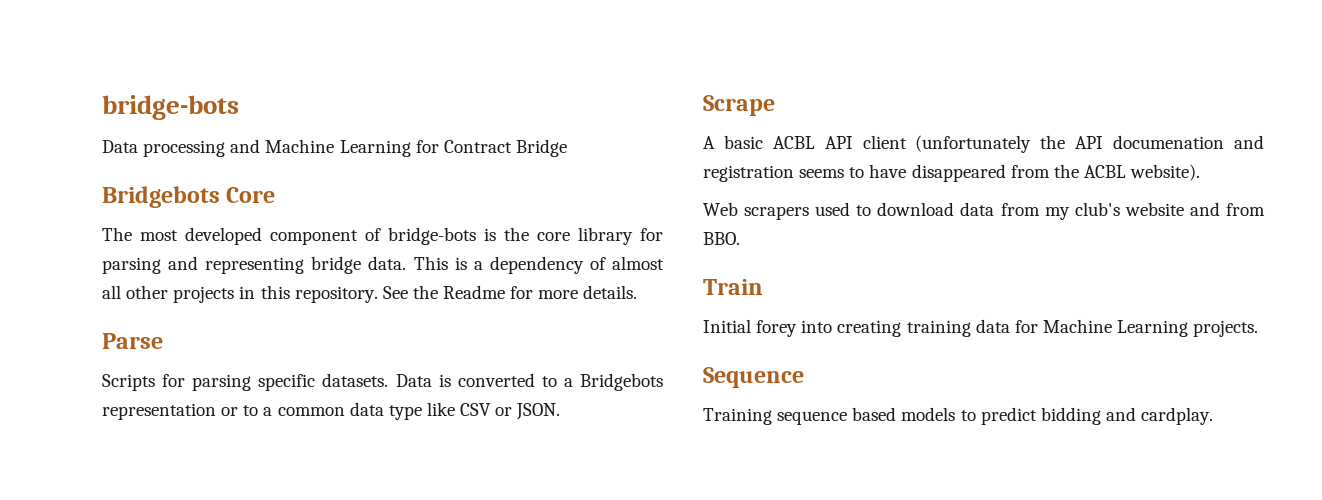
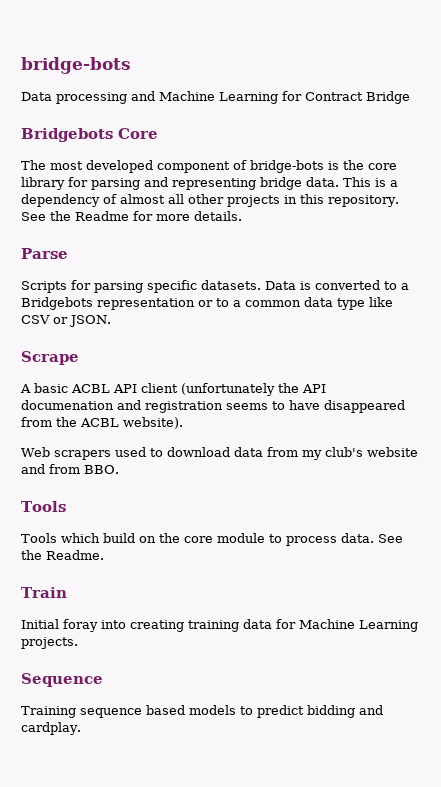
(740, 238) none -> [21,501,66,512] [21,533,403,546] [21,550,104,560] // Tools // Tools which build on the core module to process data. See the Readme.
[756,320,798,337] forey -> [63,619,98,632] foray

+===+

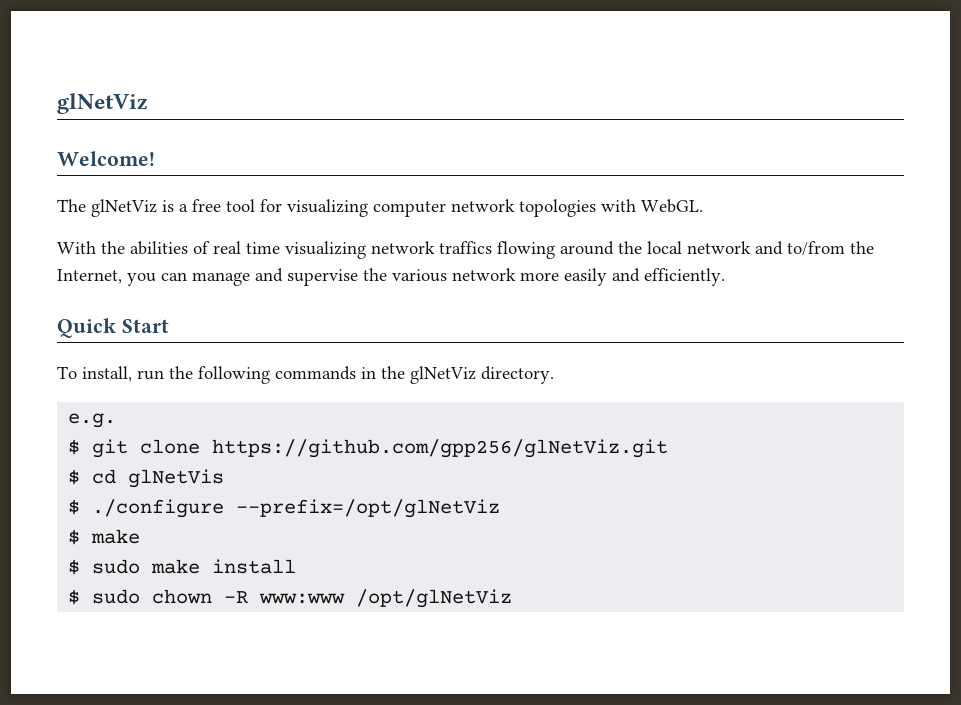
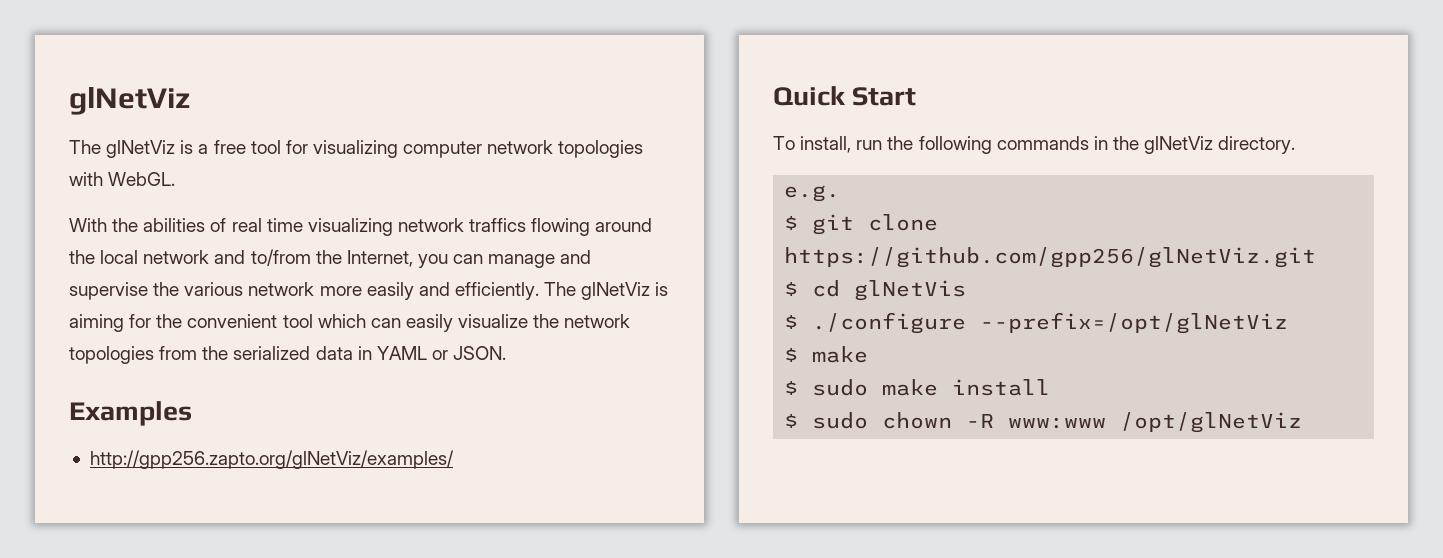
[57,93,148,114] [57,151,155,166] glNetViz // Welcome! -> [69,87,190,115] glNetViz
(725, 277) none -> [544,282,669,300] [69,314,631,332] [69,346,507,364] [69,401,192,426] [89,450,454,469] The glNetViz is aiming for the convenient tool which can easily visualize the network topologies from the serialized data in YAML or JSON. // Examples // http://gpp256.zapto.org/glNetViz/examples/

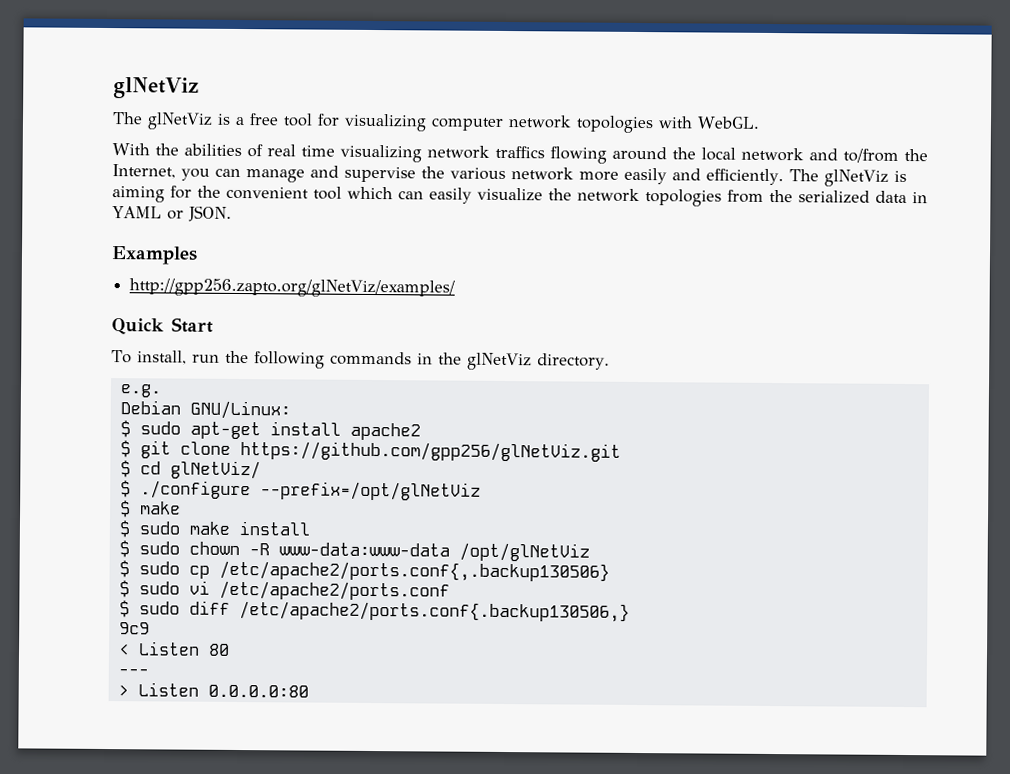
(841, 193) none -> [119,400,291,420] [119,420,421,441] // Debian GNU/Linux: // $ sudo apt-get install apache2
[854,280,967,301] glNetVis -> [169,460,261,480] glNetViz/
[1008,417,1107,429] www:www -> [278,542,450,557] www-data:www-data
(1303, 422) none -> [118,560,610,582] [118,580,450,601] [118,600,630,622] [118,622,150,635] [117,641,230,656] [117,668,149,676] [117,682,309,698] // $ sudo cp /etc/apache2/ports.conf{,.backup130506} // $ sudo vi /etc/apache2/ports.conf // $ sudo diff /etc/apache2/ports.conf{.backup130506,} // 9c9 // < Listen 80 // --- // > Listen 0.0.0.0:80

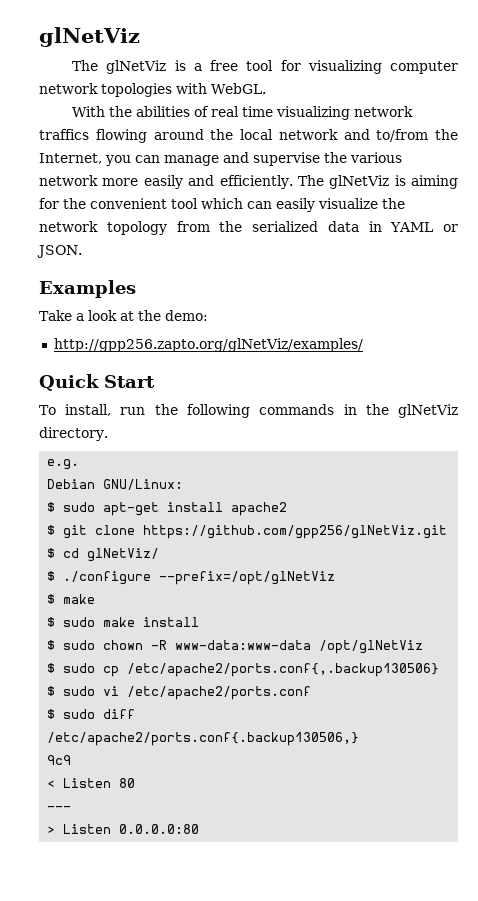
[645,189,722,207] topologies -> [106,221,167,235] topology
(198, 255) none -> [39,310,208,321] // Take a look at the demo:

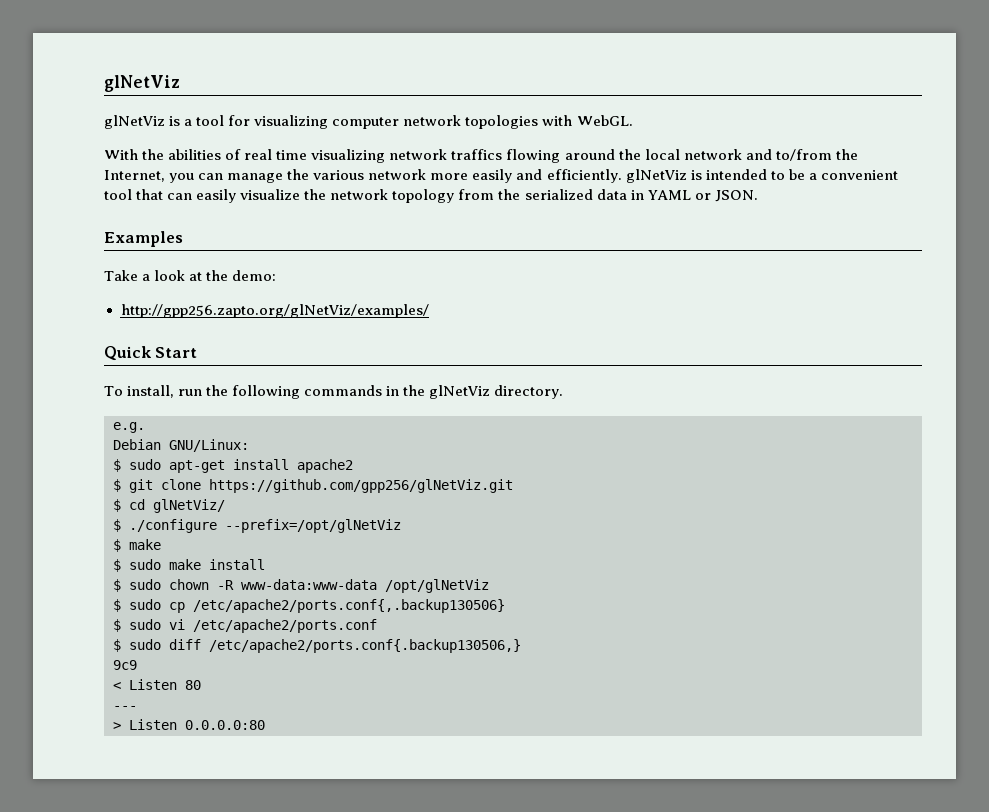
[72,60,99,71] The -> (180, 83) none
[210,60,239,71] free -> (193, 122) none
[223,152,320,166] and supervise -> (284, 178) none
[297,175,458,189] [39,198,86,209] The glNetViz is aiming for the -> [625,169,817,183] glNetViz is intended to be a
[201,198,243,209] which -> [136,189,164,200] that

+===+

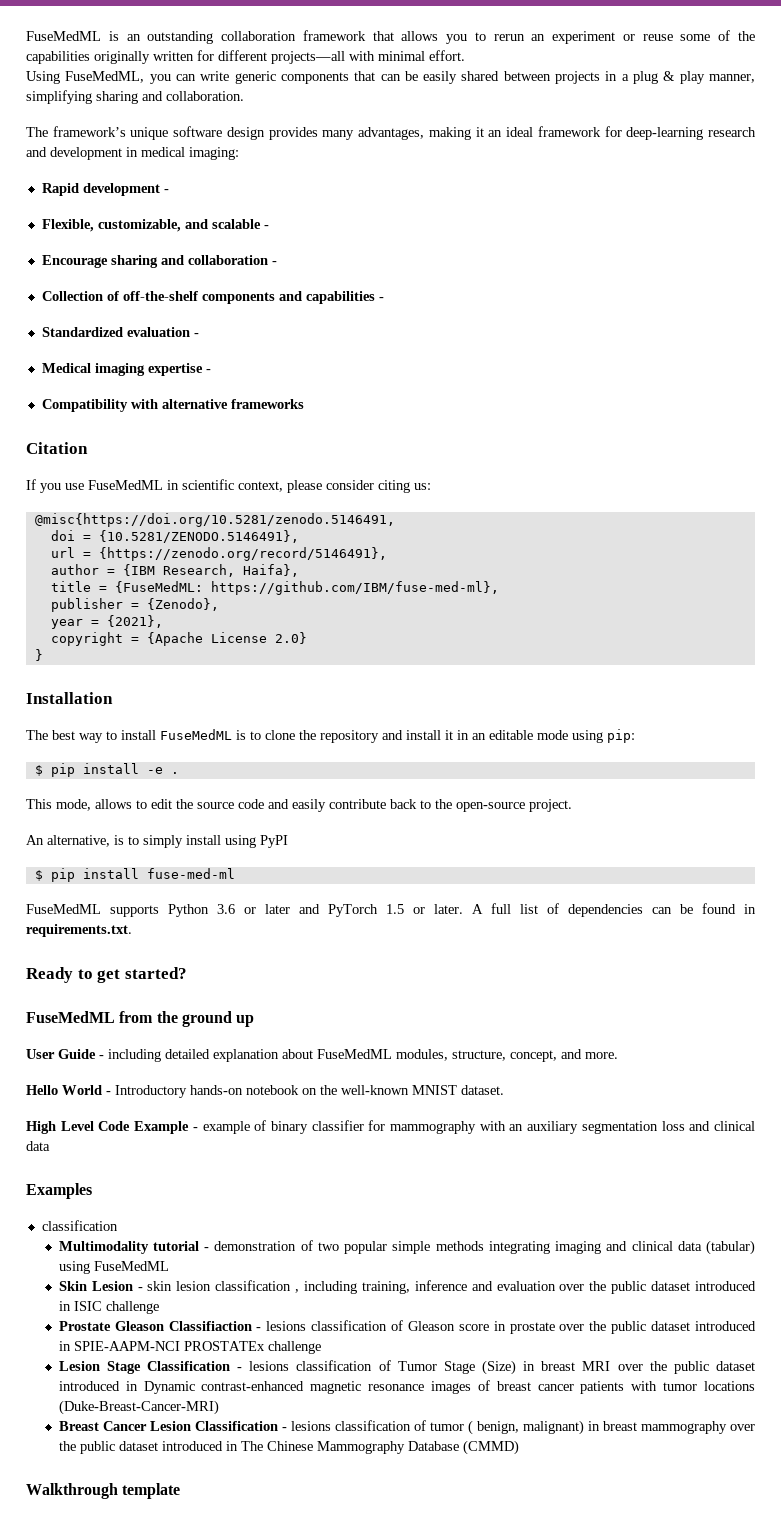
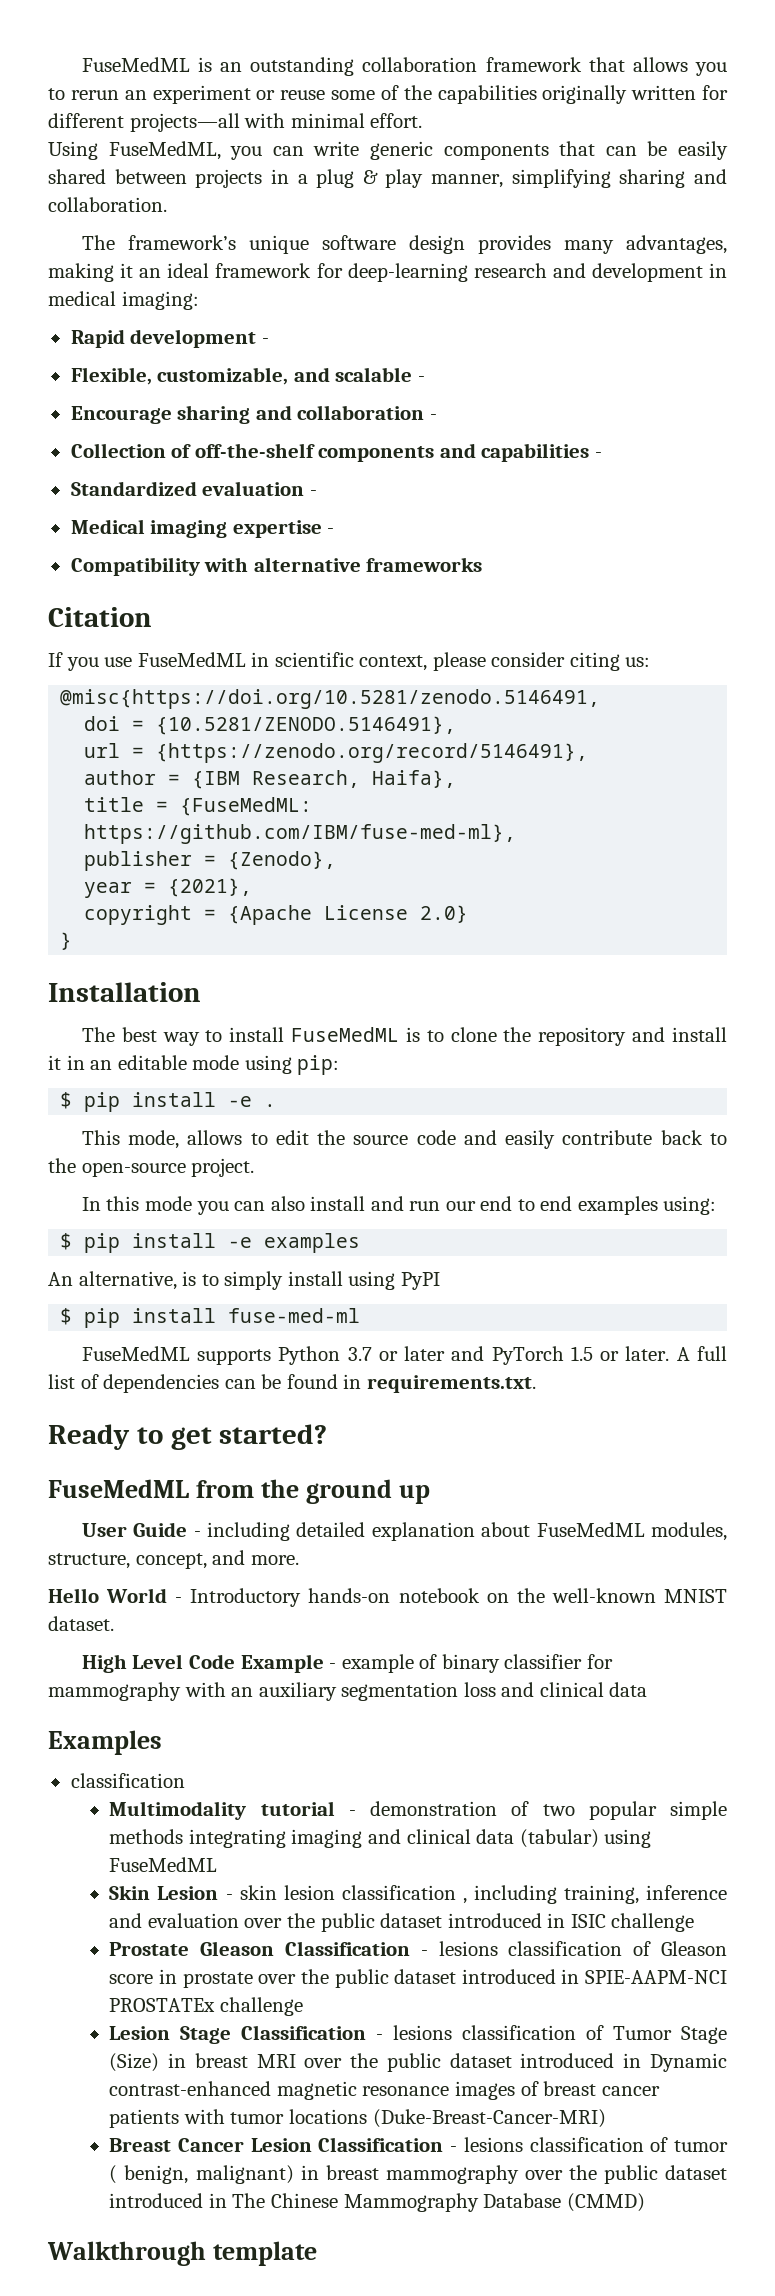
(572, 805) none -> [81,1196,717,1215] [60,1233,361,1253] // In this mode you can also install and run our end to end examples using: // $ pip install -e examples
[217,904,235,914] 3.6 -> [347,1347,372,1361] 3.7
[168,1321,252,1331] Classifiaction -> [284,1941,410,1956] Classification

+===+

[Task item]
Print again the lines of the entries above that fall between the line holding "(740, 238) none" and the line holding "[756,320,798,337] forey ->", inclusive, exactly as they stand.

[Response to the exercise]
(740, 238) none -> [21,501,66,512] [21,533,403,546] [21,550,104,560] // Tools // Tools which build on the core module to process data. See the Readme.
[756,320,798,337] forey -> [63,619,98,632] foray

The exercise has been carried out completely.